O oncologista Carlos Dzik (foto), especialista em tumores geniturinários e Titular de Oncologia Clínica do Centro de Oncologia do Hospital Sírio-Libanês, comenta a nota de alerta do FDA em relação ao uso de pembrolizumabe e atezolizumabe em 1a linha para pacientes com carcinoma urotelial de bexiga, ureter ou pelve renal metastático ou localmente avançado e que sejam inelegíveis para receber cisplatina.
Atezolizumabe (Tecentriq-Roche) e Pembrolizumabe (Keytruda-MSD) são duas drogas inibidoras de checkpoint imune respectivamente das vias PD-L1 e PD-1. Foram inicialmente aprovadas no tratamento de carcinoma urotelial metastático após falha de tratamento que contenha cisplatina ou carboplatina, ou seja, no sequenciamento de segunda linha [1,2]. Esta aprovação está contemplada por nossa ANVISA. Ocorre que paralelamente a isso as duas medicações também foram aprovadas no mundo e no Brasil em pacientes com doença avançada que não podem receber cisplatina como parte de seu tratamento inicial, por conta de reserva renal reduzida ou por contra-indicação para tratamento citotóxico em geral (baixa performance, doença cardíaca, neurológica periférica, etc.). Estas duas aprovações são embasadas por 2 estudos de fase 2 em primeira linha em pacientes inelegíveis para receber cisplatina, seja por qualquer razão: São estes os estudos IMVIGOR-210 para atezolizumabe [3] e KEYNOTE-052 para pembrolizumabe [4]. Estas aprovações não restringem a indicação em função da expressão de PD-L1 ou qualquer outro tipo de análise de biomarcador. Podem ser consideradas aprovações preliminares na medida em que neste momento correm dois importantíssimos estudos de fase 3 que irão justamente responder à pergunta de qual o melhor tratamento destes pacientes em 1a linha: Quimioterapia baseada em platina (cisplatina ou carboplatina), quimioterapia em associação com anti-PD-L1/anti PD-1 ou anti-PD-L1/anti PD-1 em monoterapia. São estes os estudos: IMVIGOR-130 e KEYNOTE-361.

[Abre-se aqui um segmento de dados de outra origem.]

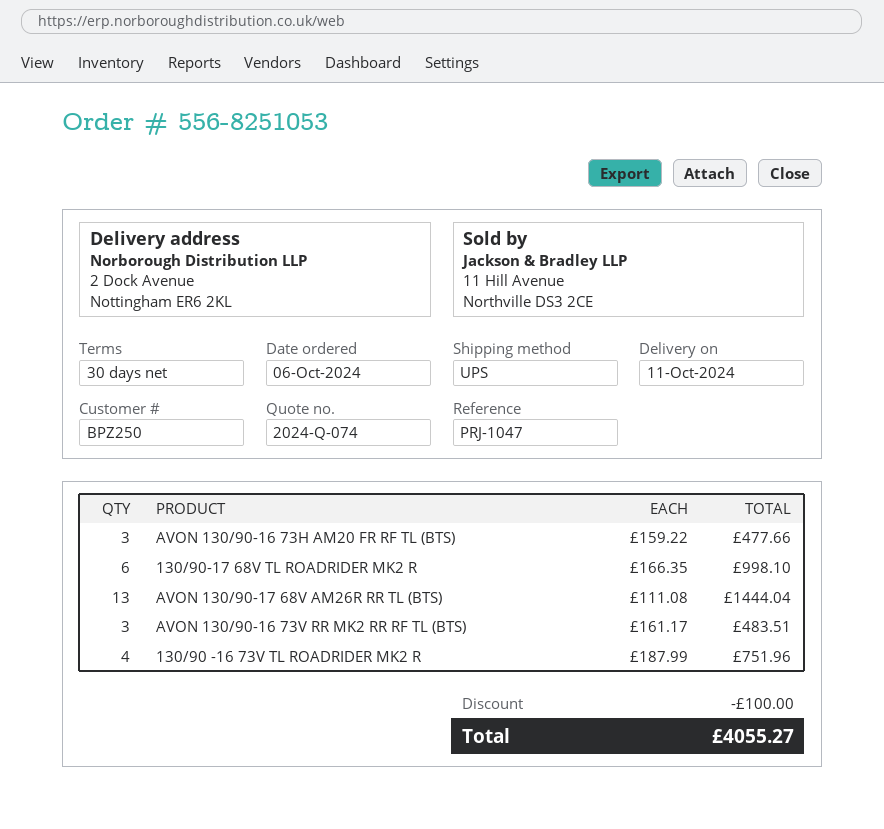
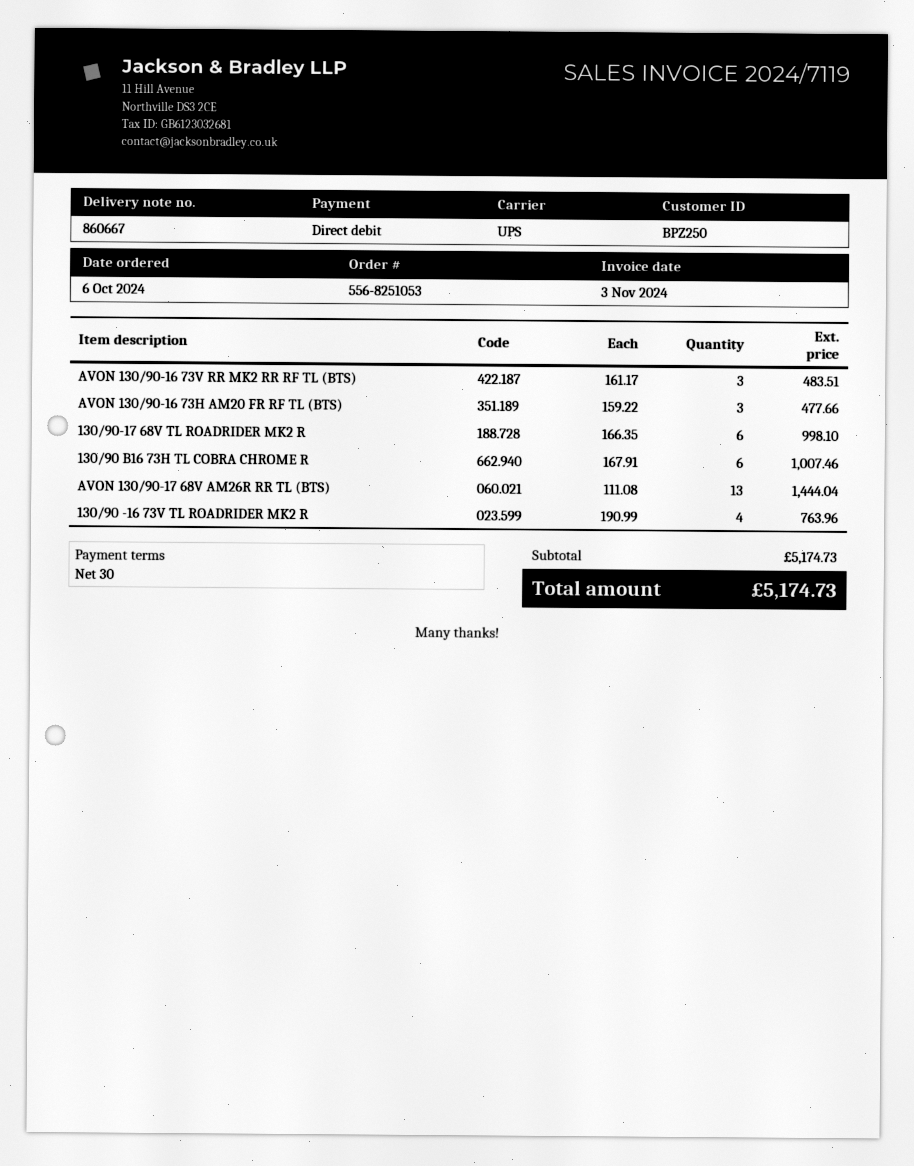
130/90 -16 73V TL ROADRIDER MK2 R: 4 x 187.99 = 751.96 -> 4 x 190.99 = 763.96
130/90 B16 73H TL COBRA CHROME R: none -> 6 x 167.91 = 1007.46
discount: 100.00 -> none
total: 4055.27 -> 5174.73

Em 18/05/2018 foi publicado um alerta de segurança pelo FDA, após análise preliminar pré-programada, notificando que em ambos os estudos se observou reduzida sobrevida para o grupo de pacientes que receberam a imunoterapia como monoterapia, em comparação com o grupo que recebeu quimioterapia baseada em platina (cisplatina ou carboplatina), exatamente quando se analisou em separado os pacientes com baixa expressão de PD-L1 em células tumorais e em células inflamatórias. Trata-se de uma análise preliminar, mas que coloca para todos nós uma informação desafiadora.
Vamos continuar a aceitar os dados dos estudos IMVIGOR-210 e KEYNOTE-052 como suficientes, por enquanto, para nos respaldar na decisão de tratamento de nossos pacientes que não podem receber cisplatina na primeira linha, independentemente de sua expressão de PD-L1, ou vamos separar pacientes com baixa ou nenhuma expressão de PD-L1 em células tumorais e/ou células inflamatórias e insistir no tratamento destes pacientes com quimioterapia baseada em carboplatina, na 1a linha, mesmo sabendo que há um consenso de que carboplatina é inferior à cisplatina, neste cenário [5] ?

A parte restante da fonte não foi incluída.